Vicky Holub: But, oil will emit less carbon than the CO2 we inject to get it. So using oil puts more—at least equivalent—and sometimes more CO2 into the soil than the oil would emit.

Holub tells us that producing oil this way is essential to the transition to a green economy. For example, airlines and ships must run on fossil fuels until a sustainable alternative is found. That could take years. Until then, Holub argues, using CO2 to get oil helps keep a lid on emissions.

Bill Whittaker: Your critics will say “you can’t trust any oil company to talk about reducing CO2,” that your mission here amounts to greenwashing.

Vicki Holub: Let me first say that we are not going to spend $1.2 billion on greenwashing. So we have a big job ahead of us. The way the CO2 enhanced oil recovery process works is that we can reduce more out of the atmosphere than what would be emitted when using our products. And so, if it’s not an idea that people can get, then we–we won’t–we won’t have a chance to achieve what we need to achieve.

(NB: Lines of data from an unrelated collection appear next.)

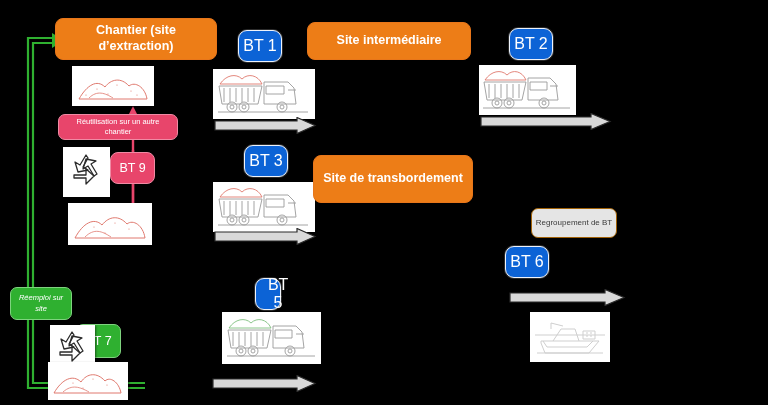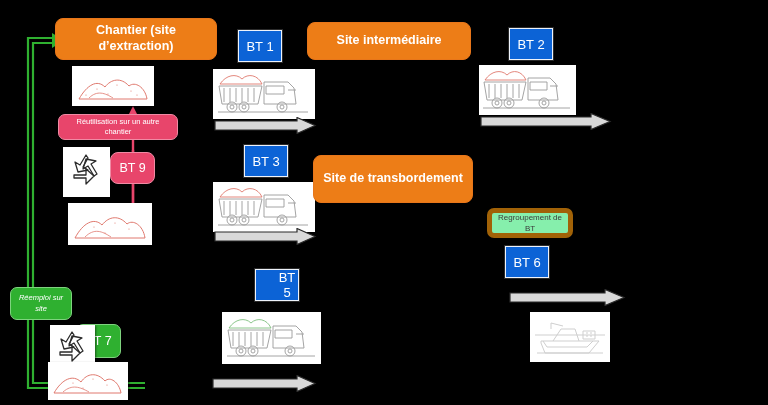--- a/index.html
+++ b/index.html
@@ -16,7 +16,7 @@
           border:1px solid #e8761a;}
 
   
-  .bt{background:#0C63D6;color:#fff;font-size:13px;border-radius:0;
+  .bt{background:#0C63D6;color:#fff;font-size:16px;border-radius:9px;
       border:1.6px solid #eef3fb;box-shadow:0 0 0 1px #2b2b2b;}
 
   

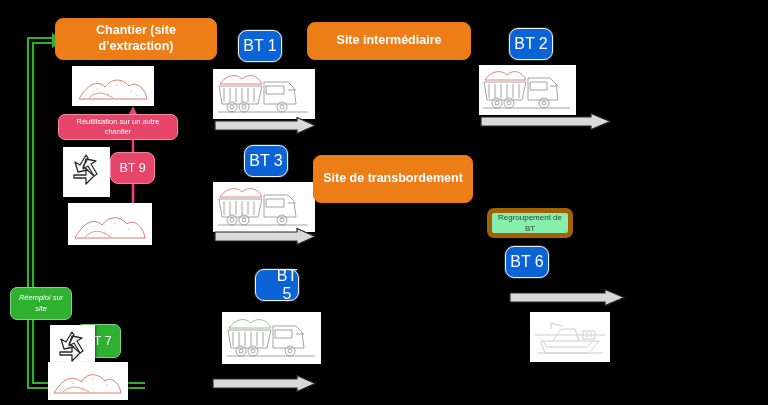--- a/index.html
+++ b/index.html
@@ -32,9 +32,9 @@
   .green.badge{font-size:12.5px;}
 
   
-  .note{background:#86efac;color:#3b3b3b;font-size:8px;line-height:1.4;
-        border-radius:7px;border:5px solid #a16207;
-        box-shadow:1px 1px 2px rgba(0,0,0,.35);}
+  .note{background:#e5e5e5;color:#3b3b3b;font-size:8px;line-height:1.4;
+        border-radius:7px;border:1px solid #a16207;
+        box-shadow:1px 1px 2px rgba(0,0,0,.35);margin-left:44px;}
 
   
   .pic{position:absolute;background:#fff;border:1px solid #fff;

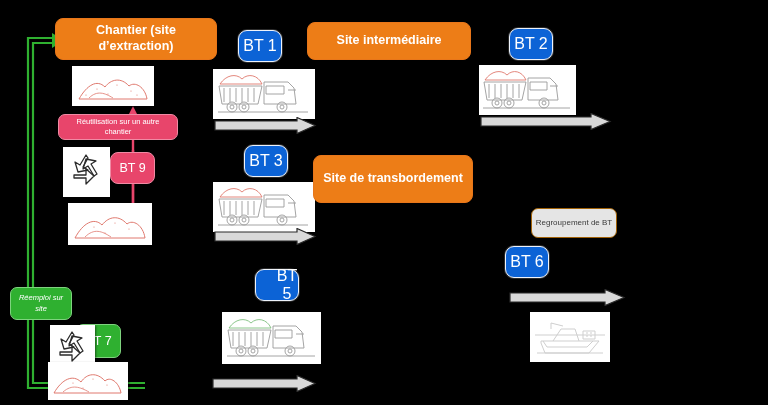--- a/index.html
+++ b/index.html
@@ -272,7 +272,7 @@
     </svg>
   </div>
 
-  <div class="node bt" style="left:255px;top:269px;width:44px;height:32px;padding-left:20px;">
+  <div class="node bt" style="left:255px;top:278px;width:26px;height:32px;padding-left:20px;">
     <span>BT 5</span>
   </div>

Holub told us he knows big oil’s critics are skeptical and many think the industry isn’t moving fast enough to avoid climate catastrophe. On that point, Holub disagrees. With tax incentives, Occidental plans to build 130 more direct air capture plants by 2035, he told us.

Vicki Holub: We know how to make it happen. We know how to dig wells. We know how to separate it safely.

Bill Whittaker: We were in Iceland and we were talking to some direct air capture companies. And frankly, they don’t quite trust you.

Vicki Holub: We’re going to talk. That’s the only way that it does it. Words will never convince anyone. We need to capture the air directly up and work. We need to um make it better, make it more economical and start improving it all over the world.

The next decade will be critical if the direct air capture industry is to grow large enough to make an impact. Both CarbFix and ClimWorks have told us they do not plan to work with the American oil industry to expand into the United States.

Produced by Heather Abbott. Associate Producer, Lacroy Mitchell. Edited by Patrick Lee.